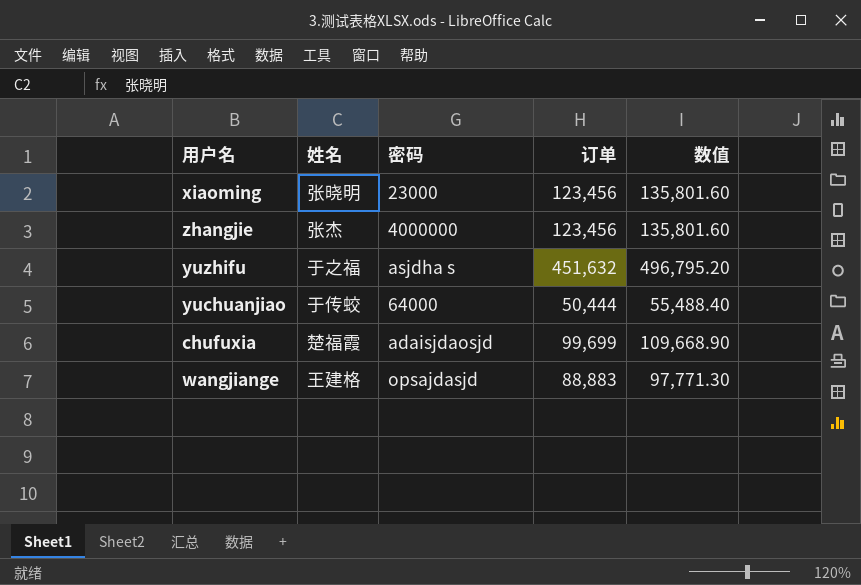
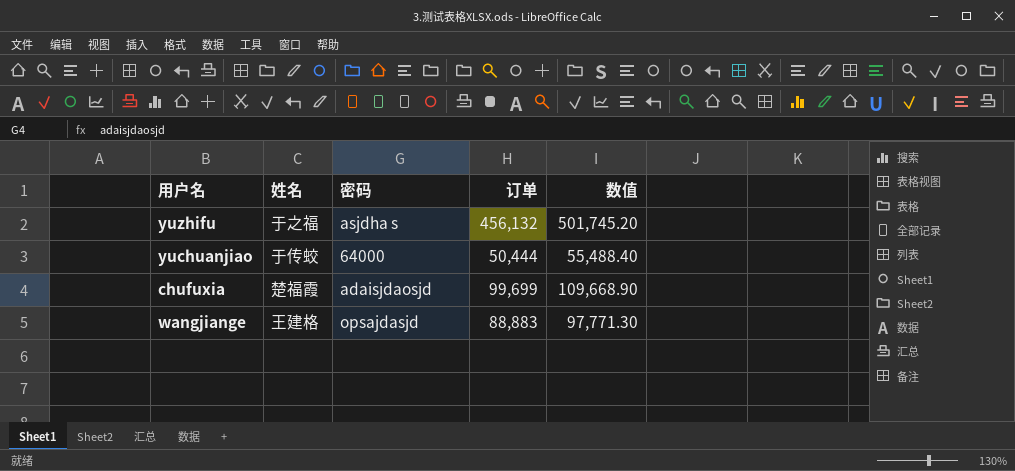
row xiaoming: 张晓明 | 23000 | 123,456 | 135,801.60 -> none
row zhangjie: 张杰 | 4000000 | 123,456 | 135,801.60 -> none
yuzhifu | 订单: 451,632 -> 456,132
yuzhifu | 数值: 496,795.20 -> 501,745.20

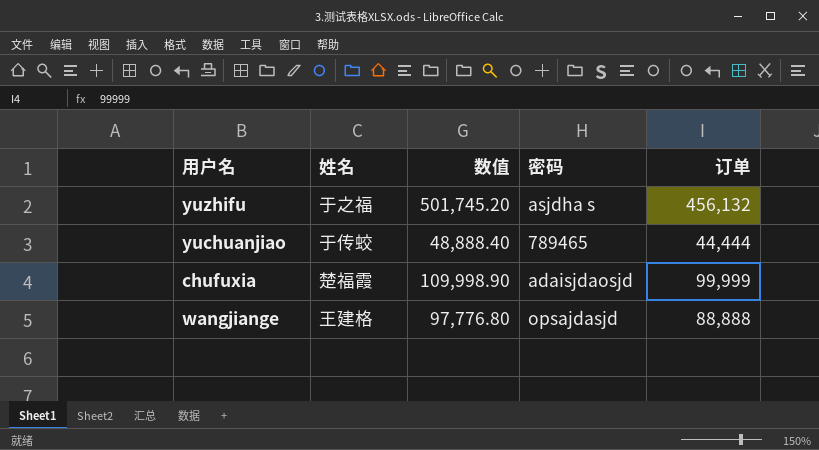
column 数值 | position: 5 -> 3
yuchuanjiao | 数值: 55,488.40 -> 48,888.40
yuchuanjiao | 密码: 64000 -> 789465
yuchuanjiao | 订单: 50,444 -> 44,444
chufuxia | 数值: 109,668.90 -> 109,998.90
chufuxia | 订单: 99,699 -> 99,999
wangjiange | 数值: 97,771.30 -> 97,776.80
wangjiange | 订单: 88,883 -> 88,888

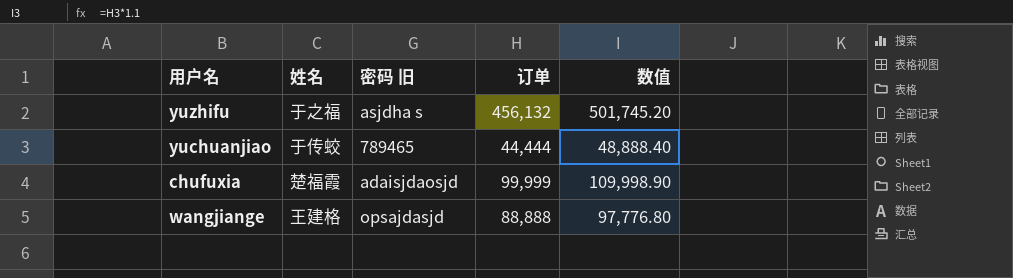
column name: 密码 -> 密码 旧
column 数值 | position: 3 -> 5

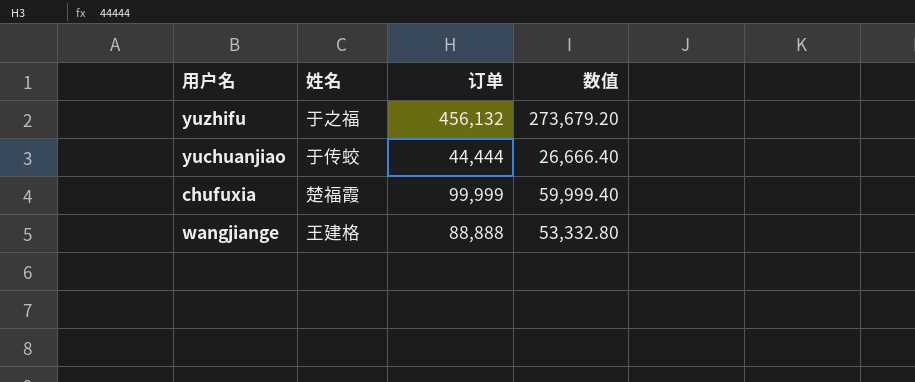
column 密码 旧 | position: 3 -> none
column 数值 | formula: [订单] * 1.1 -> [订单] * 0.6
★ ★ ★ ★ ★ ★ ★
What to do: An exact copy is required of the lines from the one holding "column name: 密码 -> 密码 旧" to the end of the entries above, both included; no pictures belong in it.

Task response:
column name: 密码 -> 密码 旧
column 数值 | position: 3 -> 5

column 密码 旧 | position: 3 -> none
column 数值 | formula: [订单] * 1.1 -> [订单] * 0.6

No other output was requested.